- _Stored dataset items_
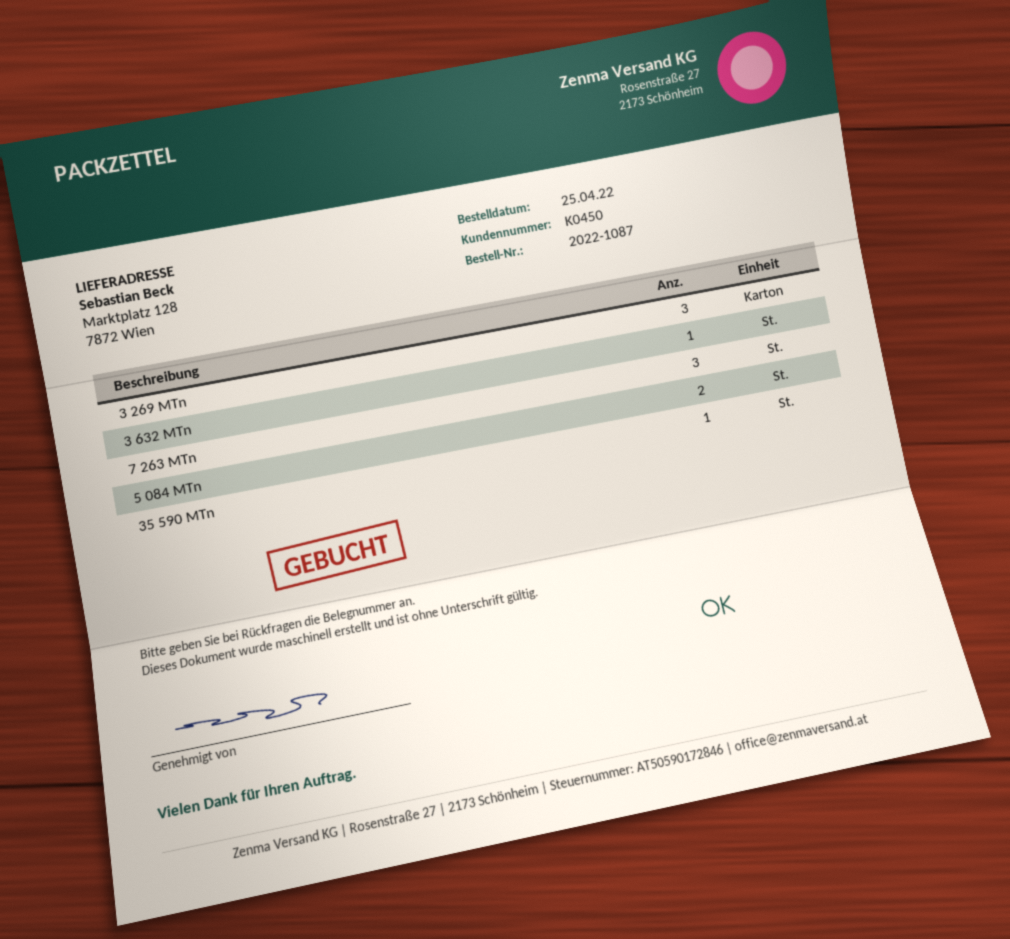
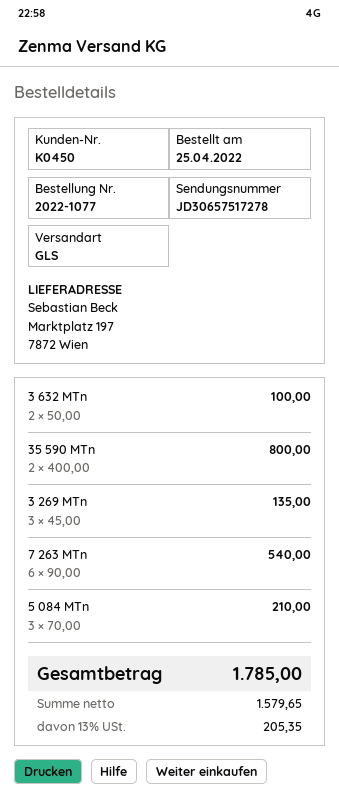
order number: 2022-1087 -> 2022-1077
ship to: Marktplatz 128, 7872 Wien -> Marktplatz 197, 7872 Wien
3 632 MTn: 1 -> 2
7 263 MTn: 3 -> 6
5 084 MTn: 2 -> 3
35 590 MTn: 1 -> 2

- _WHAT IS REQUIRED_
Reproduce exactly the lines from the one with "ship to: Marktplatz" through the end of the entries above, both ends included.

- _RESULT_
ship to: Marktplatz 128, 7872 Wien -> Marktplatz 197, 7872 Wien
3 632 MTn: 1 -> 2
7 263 MTn: 3 -> 6
5 084 MTn: 2 -> 3
35 590 MTn: 1 -> 2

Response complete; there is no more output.